• [Problem statement]: Work out how many lines in the entries below include the word "align", and give only that figure.

• [Data excerpts]:
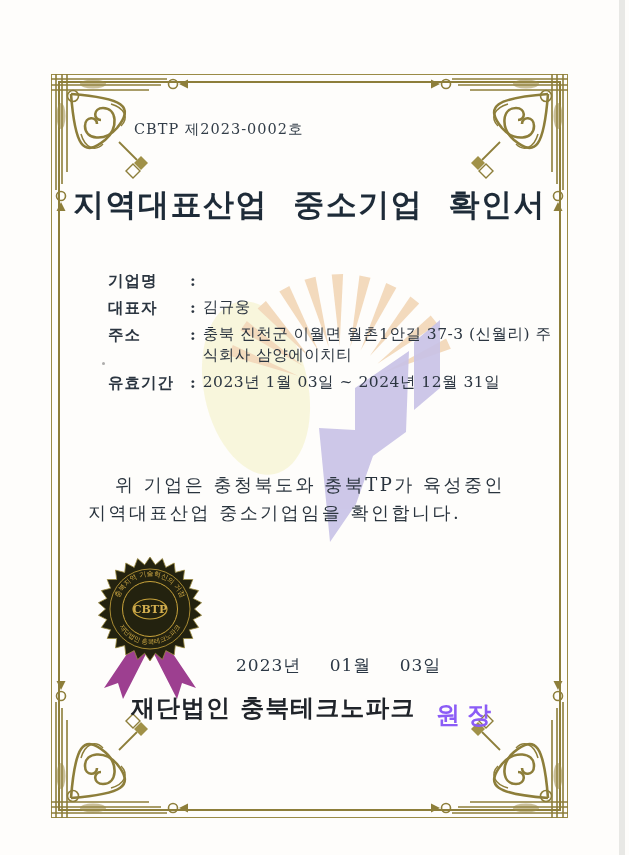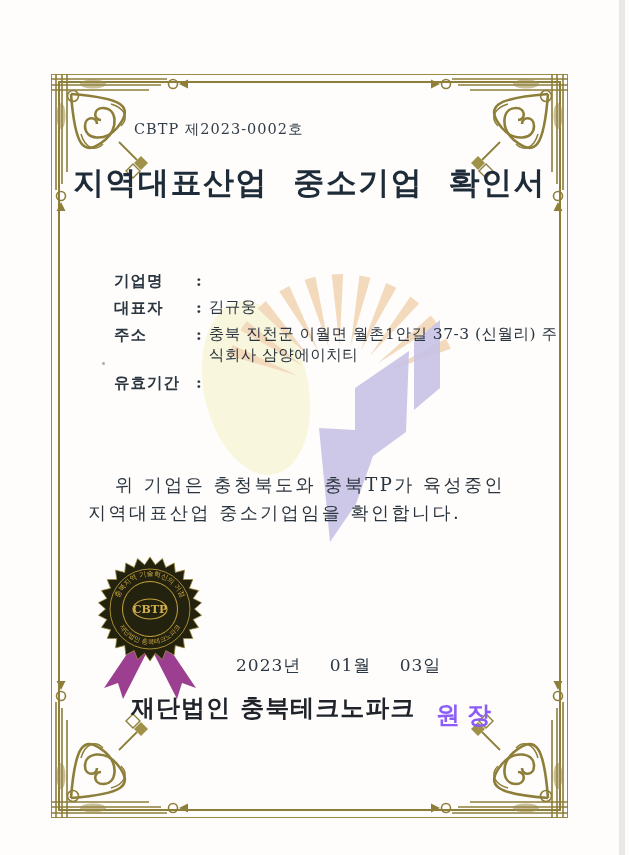--- a/index.html
+++ b/index.html
@@ -18,7 +18,7 @@
   .corner.br{left:428px;top:678px;transform:scale(-1,-1);}
   
   .doc-number{position:absolute;left:134px;top:120px;font-size:14.5px;letter-spacing:1px;color:#323d48;}
-  .title{position:absolute;left:51px;top:162px;width:517px;text-align:center;font-size:31px;font-weight:bold;
+  .title{position:absolute;left:51px;top:184px;width:517px;text-align:center;font-size:31px;font-weight:bold;
          letter-spacing:1.5px;word-spacing:13px;color:#1e2b38;z-index:3;}
   .fields{position:absolute;left:108px;top:270px;width:458px;z-index:3;}
   .field-row{display:flex;align-items:flex-start;font-size:15.5px;line-height:21px;letter-spacing:1px;

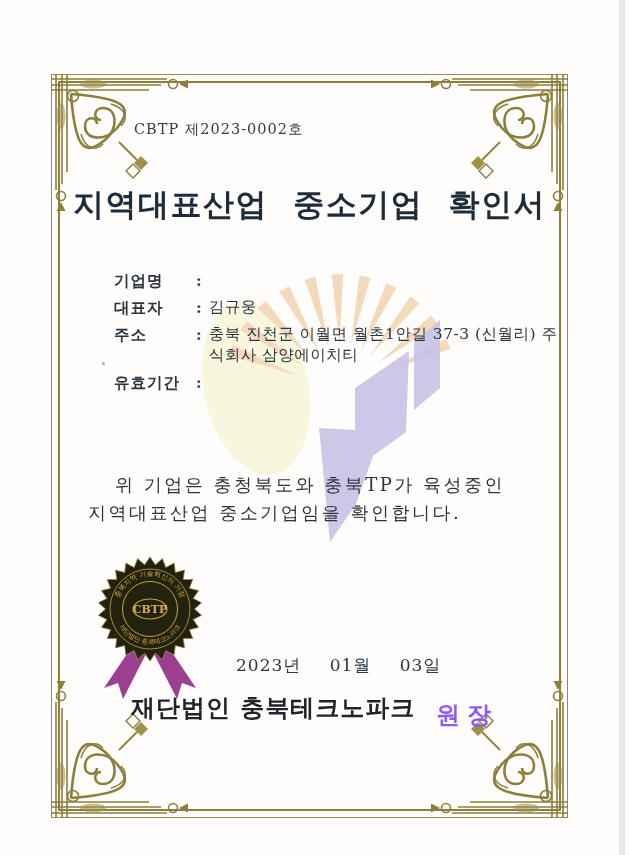--- a/index.html
+++ b/index.html
@@ -22,7 +22,7 @@
          letter-spacing:1.5px;word-spacing:13px;color:#1e2b38;z-index:3;}
   .fields{position:absolute;left:108px;top:270px;width:458px;z-index:3;}
   .field-row{display:flex;align-items:flex-start;font-size:15.5px;line-height:21px;letter-spacing:1px;
-             font-weight:bold;color:#2b3540;margin-bottom:6px;margin-left:6px;}
+             font-weight:bold;color:#2b3540;margin-bottom:6px;}
   .field-label{width:74px;text-align:justify;text-align-last:justify;flex:none;}
   .field-colon{flex:none;padding:0 6px 0 8px;}
   .field-value{width:352px;font-weight:normal;letter-spacing:.5px;}

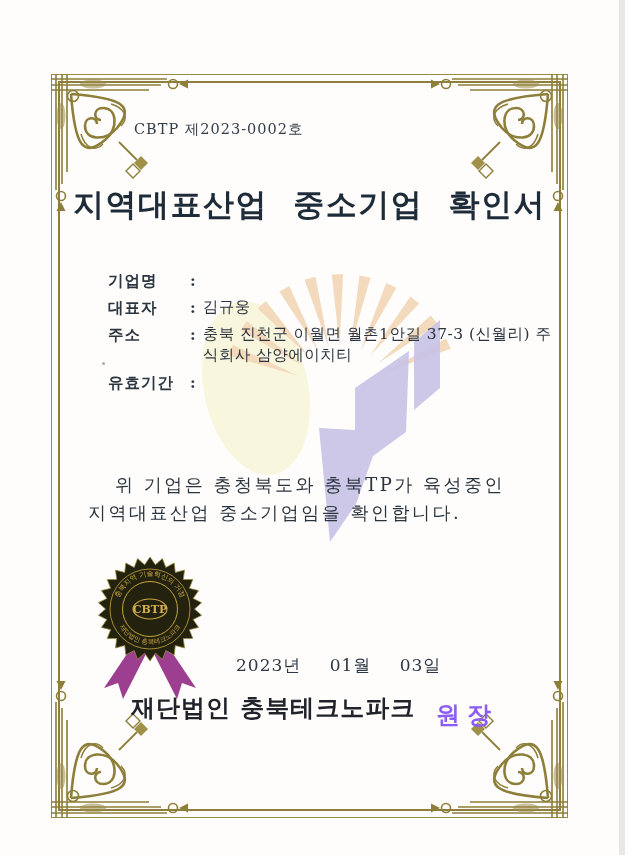--- a/index.html
+++ b/index.html
@@ -135,6 +135,7 @@
     <div class="field-row">
       <span class="field-label">유효기간</span>
       <span class="field-colon">:</span>
+      <span class="field-value">2023년 1월 03일 ~ 2024년 12월 31일</span>
     </div>
   </div>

• [Reply to the task]: 5